(22 marzo 2010) L'accordo quadro firmato venerdì scorso 19 marzo, alla presenza del Direttore regionale all'agricoltura Valtiero Mazzotti e dei rappresentanti delle Organizzazioni Professionali agricole regionali, definisce le condizioni perla gestione dei vitelli da ristallo inseriti nel circuito IGP Vitellone Bianco dell'Appennino Centrale, con particolare riferimento a quelli di razza bovina Romagnola, nel territorio dell'Emilia-Romagna, per gli anni 2010 e 2011.
Tra i diversi punti che caratterizzano l'accordo, un interesse particolare merita l'attenzione alla corretta ed efficace programmazione della fase di vendita ed acquisto, col supporto dell'Organizzazione Produttori Bovinitaly, dei vitelli da ristallo. Le necessarie informazioni sia da parte dei venditori sia dagli acquirenti, andranno a definire programmi annuali preventivi di consegne e ritiri, indicativamente per 1.000 - 2.500 capi annui, coordinati tra loro.
Altro aspetto di estrema importanza è la costituzione di una Commissione paritetica, composta da venditori ed acquirenti, con il compito di definire un prezzo orientativo del vitello da ristallo collegato ai principali fattori economici della filiera e ad altri parametri di qualità indicati per esteso nell'accordo, a garanzia delle operazioni di compravendita.

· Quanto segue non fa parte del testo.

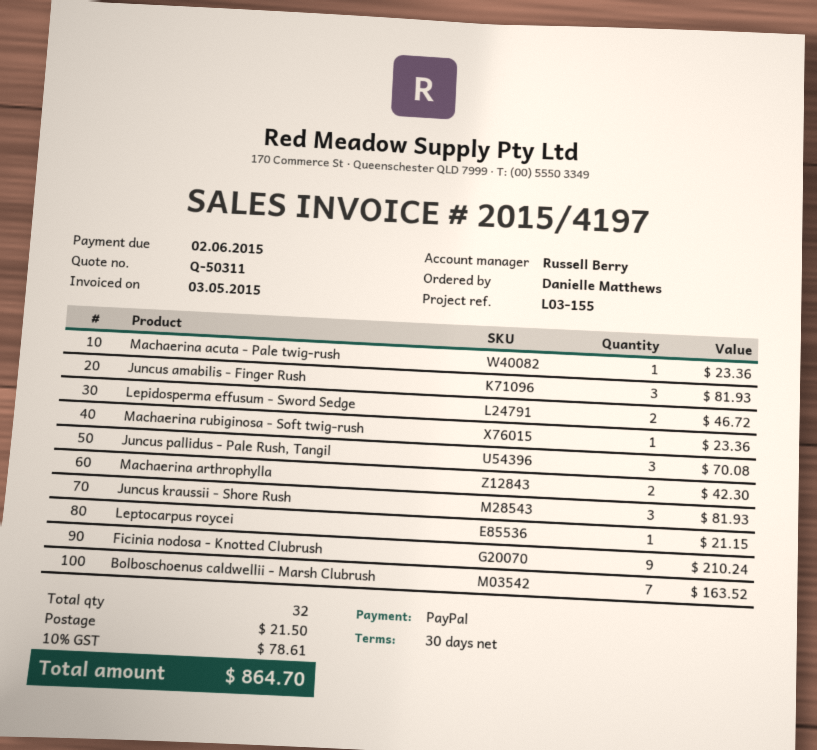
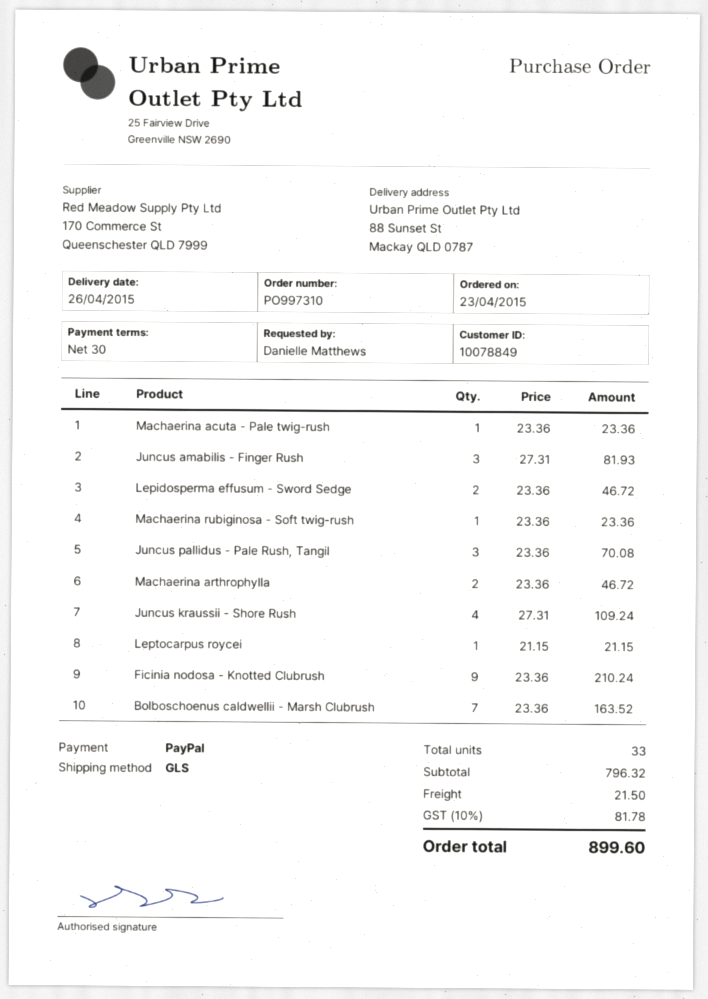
Machaerina arthrophylla: 2 for 42.30 -> 2 for 46.72
Juncus kraussii - Shore Rush: 3 for 81.93 -> 4 for 109.24
total quantity: 32 -> 33
tax: 10% = 78.61 -> 10% = 81.78
total: 864.70 -> 899.60

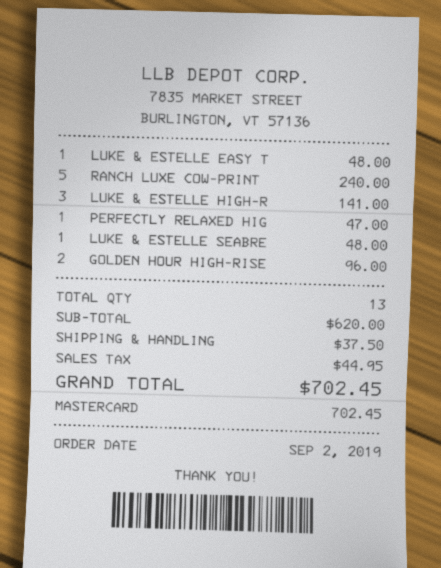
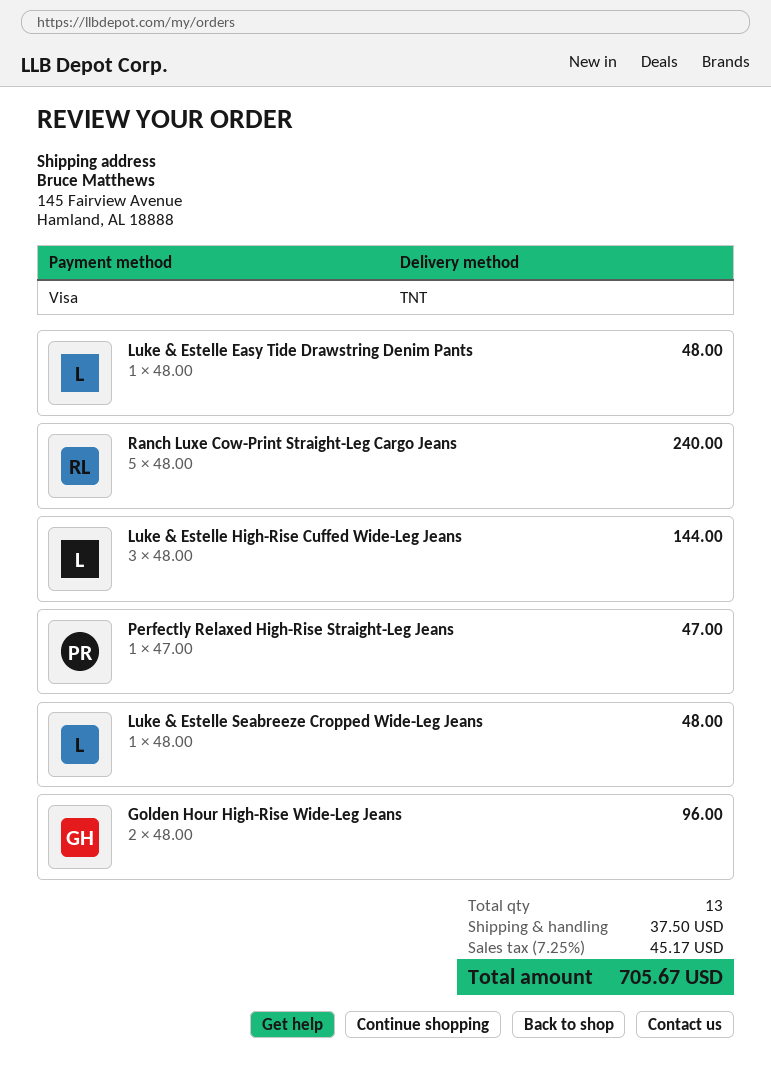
payment method: Mastercard -> Visa
LUKE & ESTELLE HIGH-R: 3 for 141.00 -> 3 for 144.00
tax: 44.95 -> 45.17
total: 702.45 -> 705.67

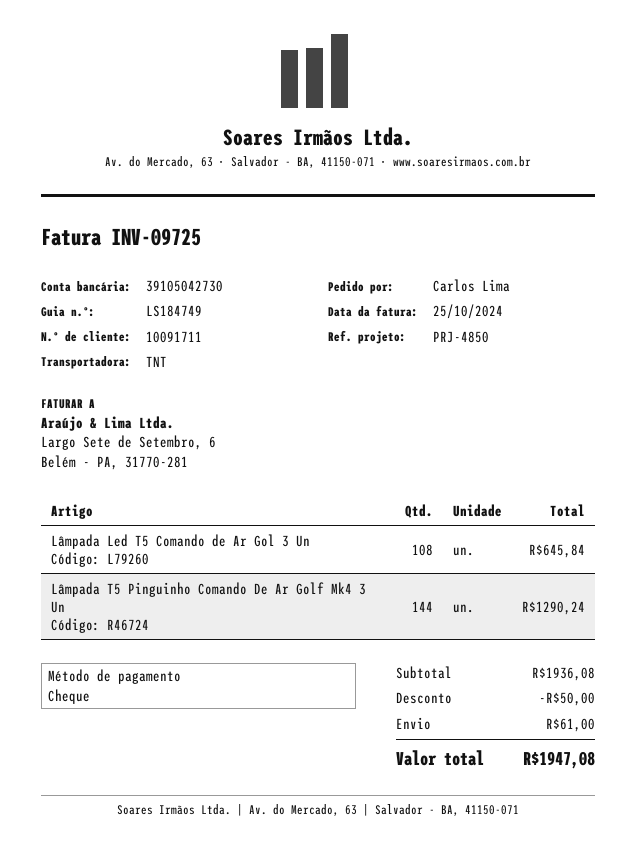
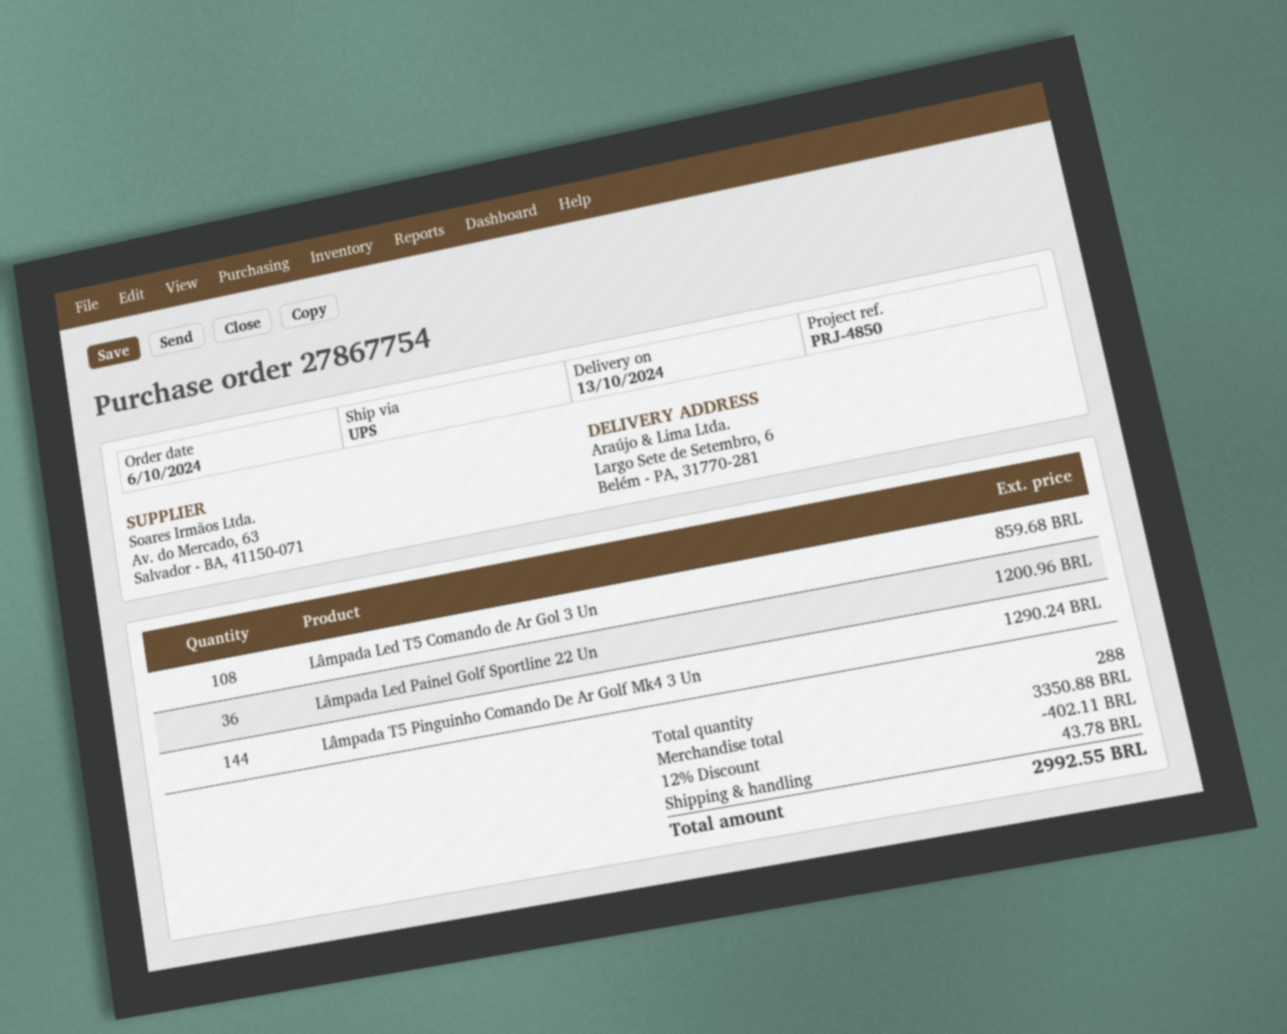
shipping method: TNT -> UPS
Lâmpada Led T5 Comando de Ar Gol 3 Un: 108 for 645.84 -> 108 for 859.68
Lâmpada Led Painel Golf Sportline 22 Un: none -> 36 for 1200.96
subtotal: 1936.08 -> 3350.88
discount: 50.00 -> 402.11
shipping: 61.00 -> 43.78
total: 1947.08 -> 2992.55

Infine la coesione che si formalizza tra i diversi soggetti della filiera del ristallo dei vitelli di razza bovina Romagnola, è condizione di grande rilievo per la crescente specializzazione produttiva tra le diverse tipologie di allevatori, necessaria per mantenere ed accrescere i livelli di produzione e qualità che la razza Romagnola ha saputo raggiungere, anche grazie all'azione di promozione legata all'IGP "Vitellone Bianco dell'Appennino Centrale".
Il ruolo fondamentale nell'accordo della O.P. BOVINITALY S.R.L., che raggruppa la gran parte degli operatori del settore, garantisce anche, oltre ai punti sopra citati, l'avvio di un sistema di assistenza tecnica e contrattuale a supporto dell'accordo quadro stesso.
La Regione Emilia-Romagna sostiene gli interventi che favoriscono la maggior competitività del sistema agroalimentare, anche attraverso relazioni interprofessionali positive come quella che ha portato a questo accordo quadro, ed intende fornire un efficace supporto nell'ambito delle politiche regionali, come già avvenuto con i progetti di filiera nel presente Piano regionale di Sviluppo Rurale, e come avviene con gli interventi di assistenza tecnica e di divulgazione, previsti dalla L.R. 28/98 e in quelli riconducibili allo sviluppo di attività commerciale, contrattuale e tecnico-economica che hanno per riferimento la L.R. 24/00.